Opuscula Musealia, Volume 18, Volume 18 (2010), pp. 75 - 88

Anti-seizure legislation for museums organizing international exhibitions

„International exhibitions are playing an increasingly important part in the life of our museums and galleries. Such exhibitions draw together items from collections in many different countries, introducing visitors to different cultures and civilisations, and increasing their understanding of other countries. They make it possible for visitors to study works of a particular movement or artist which are usually scattered across the world, and encourage them to visit the museums or galleries’ permanent collections” – wrote Anne O’Connell in one of the fi rst studies devoted to the process of implementation of the immunity from seizure to museum’s legal practice.
The immunity of seizure is „the legal guarantee that cultural objects on temporary loan from another State will be protected against any form of seizure during the loan period”. There are three main reasons for which the lenders ask for: protection against application for pre-judgment relief. This would cover the situation when someone wishes to claim ownership of a work of art and brings legal proceedings to do so; protection against applications to enforce any judgment or arbitration award. This is the situation where an individual or company is owed money by the owner of the works of art, and wishes to seize the works of art so that it can be sold to pay the debt due; protection against criminal seizure.

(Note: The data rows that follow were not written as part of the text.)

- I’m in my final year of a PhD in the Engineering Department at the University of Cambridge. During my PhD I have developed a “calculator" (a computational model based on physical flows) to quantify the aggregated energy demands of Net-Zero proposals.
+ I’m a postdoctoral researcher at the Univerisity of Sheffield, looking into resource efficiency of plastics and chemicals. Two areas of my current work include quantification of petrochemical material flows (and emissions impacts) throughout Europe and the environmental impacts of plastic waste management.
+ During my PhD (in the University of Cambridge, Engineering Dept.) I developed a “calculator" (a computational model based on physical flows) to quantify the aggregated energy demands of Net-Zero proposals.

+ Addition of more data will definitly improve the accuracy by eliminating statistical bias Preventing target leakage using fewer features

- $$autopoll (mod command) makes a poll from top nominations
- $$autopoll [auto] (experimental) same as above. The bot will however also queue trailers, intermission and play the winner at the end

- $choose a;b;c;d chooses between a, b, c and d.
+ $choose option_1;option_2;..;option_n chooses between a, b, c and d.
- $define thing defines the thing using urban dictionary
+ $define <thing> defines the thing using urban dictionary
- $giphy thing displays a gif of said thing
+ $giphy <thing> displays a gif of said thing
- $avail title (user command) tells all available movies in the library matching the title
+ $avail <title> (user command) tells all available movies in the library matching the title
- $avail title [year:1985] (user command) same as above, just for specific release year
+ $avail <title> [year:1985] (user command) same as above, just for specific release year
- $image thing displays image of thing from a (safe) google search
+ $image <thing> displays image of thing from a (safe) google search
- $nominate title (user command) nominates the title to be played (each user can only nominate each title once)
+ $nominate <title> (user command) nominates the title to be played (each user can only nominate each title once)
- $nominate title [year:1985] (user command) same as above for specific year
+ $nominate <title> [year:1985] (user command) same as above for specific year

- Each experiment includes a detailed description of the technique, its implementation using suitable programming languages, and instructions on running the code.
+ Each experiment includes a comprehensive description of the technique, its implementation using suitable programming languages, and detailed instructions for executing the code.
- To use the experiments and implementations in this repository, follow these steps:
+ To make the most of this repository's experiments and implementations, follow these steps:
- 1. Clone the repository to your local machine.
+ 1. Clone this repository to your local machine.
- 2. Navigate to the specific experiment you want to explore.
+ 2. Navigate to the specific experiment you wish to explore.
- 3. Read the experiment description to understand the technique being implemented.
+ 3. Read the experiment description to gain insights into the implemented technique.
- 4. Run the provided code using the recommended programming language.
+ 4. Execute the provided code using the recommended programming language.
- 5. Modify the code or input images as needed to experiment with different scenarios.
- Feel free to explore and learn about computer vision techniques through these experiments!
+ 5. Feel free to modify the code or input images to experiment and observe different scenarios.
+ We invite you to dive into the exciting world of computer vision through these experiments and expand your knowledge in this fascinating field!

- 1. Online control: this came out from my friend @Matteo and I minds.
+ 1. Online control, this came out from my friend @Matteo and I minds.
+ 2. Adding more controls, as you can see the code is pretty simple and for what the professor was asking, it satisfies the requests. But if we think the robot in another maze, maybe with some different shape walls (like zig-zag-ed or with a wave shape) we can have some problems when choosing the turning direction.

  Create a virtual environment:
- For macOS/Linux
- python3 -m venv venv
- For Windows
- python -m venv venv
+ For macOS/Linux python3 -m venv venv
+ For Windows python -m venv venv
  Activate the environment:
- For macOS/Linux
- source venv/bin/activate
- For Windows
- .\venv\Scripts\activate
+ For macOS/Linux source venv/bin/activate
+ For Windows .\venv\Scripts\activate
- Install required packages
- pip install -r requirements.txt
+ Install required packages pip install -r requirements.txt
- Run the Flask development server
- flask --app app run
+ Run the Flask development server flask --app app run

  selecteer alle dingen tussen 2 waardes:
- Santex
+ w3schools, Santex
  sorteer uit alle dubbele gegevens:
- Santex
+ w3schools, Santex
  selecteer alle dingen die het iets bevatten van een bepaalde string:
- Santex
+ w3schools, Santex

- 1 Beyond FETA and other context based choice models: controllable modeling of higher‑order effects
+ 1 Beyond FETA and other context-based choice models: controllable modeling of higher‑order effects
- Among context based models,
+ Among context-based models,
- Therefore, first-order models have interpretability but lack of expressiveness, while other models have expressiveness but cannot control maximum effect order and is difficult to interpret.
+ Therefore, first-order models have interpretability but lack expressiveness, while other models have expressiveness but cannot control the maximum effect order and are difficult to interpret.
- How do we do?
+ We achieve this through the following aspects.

This category would grant protection against any seizure by police or customs or any other enforcement authority in the exercise of their powers.
Since the 1960.ties, the notion of ‘immunity from seizure’ became one of the main subjects of international exchange of museum items and problem of intercultural policy. The first solutions were proposed and adopted in U.S. In 1994 the anti-seizure legislation was introduced in France. In the years 2003/2004, an extensive study was carried out on State indemnity systems at the request of the European Commission. On the subject of immunity from seizure, the study group stated that „it is better for both borrowers and lenders to be protected from any third party action. It therefore seems wise for each country to introduce a law ensuring immunity from seizure. In result of this conclusion the Working Group on Immunity of Seizure, co-chaired by Poland and Germany, was established by the EU Program Mobility of Collection and worked 2008–2010. The first result of the research was ascertain that 6 of 27 Member States (MS) implemented Immunity from Seizure to practice (Austria, Belgium, Estonia, France, Germany, the Netherlands, UK), either as a separate regulation or as paragraphs in civil codes, 2 MS have regulation that are related to the subject (Lithuania and Romania), 2 MS have almost finalized its legislation (Finland, Italy), 7 MS are considering to enacting anti- seizure legislation at some point in the future (Czech Republic, Greece, Latvia, Poland, Portugal, Slovenia). It means that 17 of 27 MS are on the way toward reciprocity of anti-seizure cover in exhibition and museums items’ exchange. It was also observed that 14 MS (Cyprus, Estonia, Finland, Greece, Hungary, Italy, Lithuania, the Netherlands, Poland, Portugal, Romania, Slovenia, Spain and previously UK) have practiced letters of comfort, when this form of legal guaranty was a condition of loan (usually asked by Russia). The amount of Members States of EU implementing the anti-seizure legislation in service of public cultural activity is still growing up. 63% of countries decided to introduce or are on the way to introducing Immunity for Seizure regulation for museums’ purposes. Having analyzed legal basements, the group concluded that there are still existing but decreasing group of countries where the letters of comfort play the role of anti-seizure legislation.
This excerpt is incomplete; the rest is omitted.